En esa lección de política, historia y narrativa que es El dieciocho Brumario de Luis Bonaparte, Marx toma como punto de partida filosófico la contraposición entre los vivos y los muertos. A diferencia de las concesiones de Burke al mundo de los muertos y de la prudencia negociadora que sugiere Canetti, Marx llama a una insurrección de los vivos.
“La tradición de todas las generaciones muertas oprime como una pesadilla el cerebro de los vivos”, sentencia. El espíritu revolucionario consiste en derribar el poder del mundo de los muertos que se expresa en la tradición.
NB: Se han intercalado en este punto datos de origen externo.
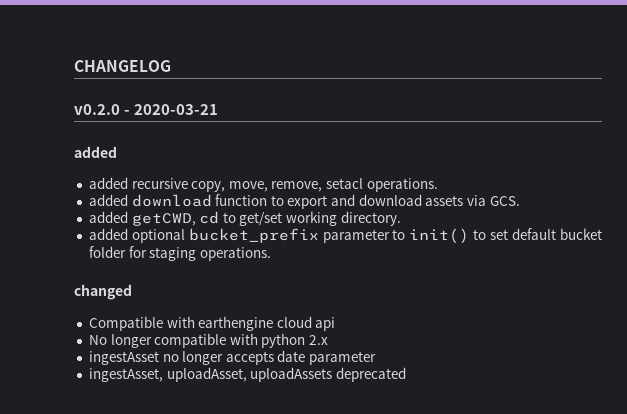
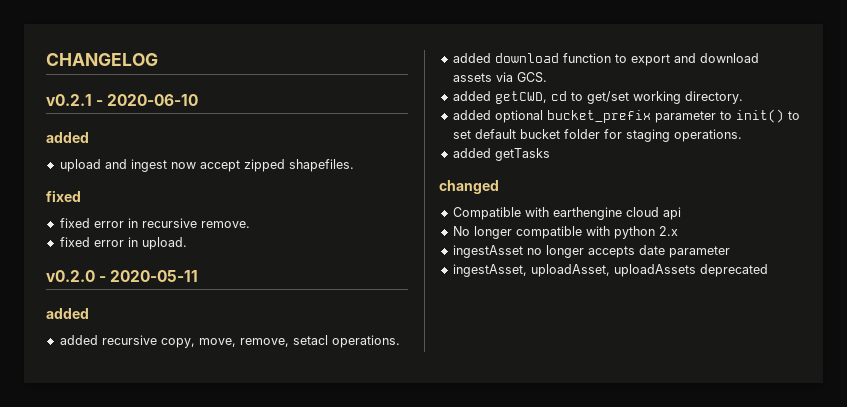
+ v0.2.1 - 2020-06-10
+ added
+ upload and ingest now accept zipped shapefiles.
+ fixed
+ fixed error in recursive remove.
+ fixed error in upload.
- v0.2.0 - 2020-03-21
+ v0.2.0 - 2020-05-11
+ added getTasks

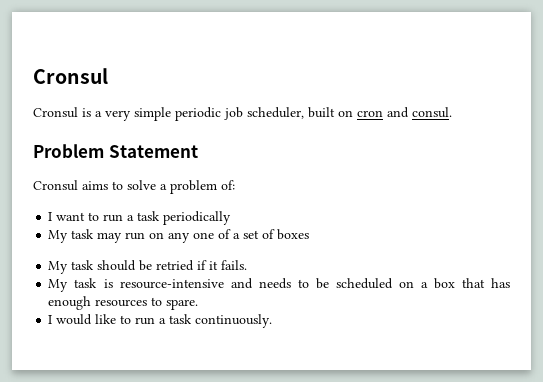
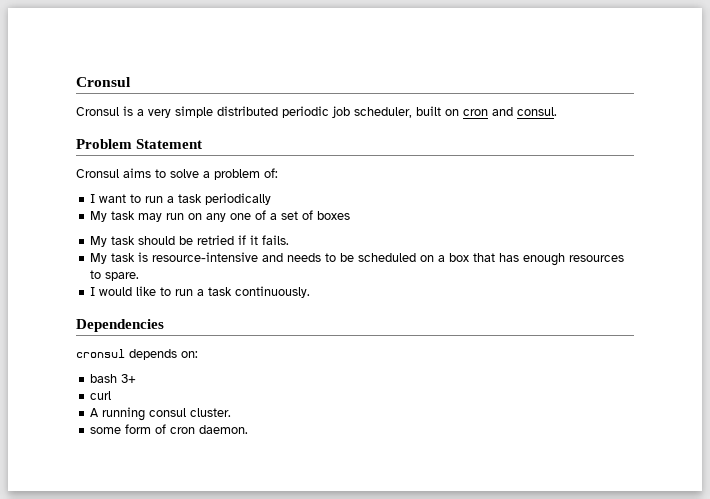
- Cronsul is a very simple periodic job scheduler, built on cron and consul.
+ Cronsul is a very simple distributed periodic job scheduler, built on cron and consul.
+ Dependencies
+ cronsul depends on:
+ bash 3+
+ curl
+ A running consul cluster.
+ some form of cron daemon.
Por eso las revoluciones políticas tienen que estar precedidas de una revolución espiritual, de lo contrario toda imposición, todo despotismo que pretenda saltar sobre las circunstancias están condenados a volver a “la inmundicia anterior”. Esta es la sugerencia sobre la cual construyó Antonio Gramsci su atractiva interpretación.
Marx nunca creyó en la idea de reeditar el pasado; esa nostalgia se la deja a los herederos de Rousseau y al reaccionarismo romántico. Es famosa su alusión hegeliana de que la historia sólo se repite como tragedia o comedia. Cierto cinismo le lleva a reconocer que un pasado atractivo puede utilizarse instrumentalmente, falseándolo por supuesto, para apalancar los nuevos procesos políticos. Pero su advertencia es taxativa: “La revolución no puede sacar su poesía del pasado, solamente del porvenir”.
Quienes sólo miran al pasado apenas conocen el mundo de los espectros, pero de lo que se trata es de encontrar los espíritus de la época. En el mundo político la oposición entre vivos y muertos es la lucha entre los espectros y los espíritus.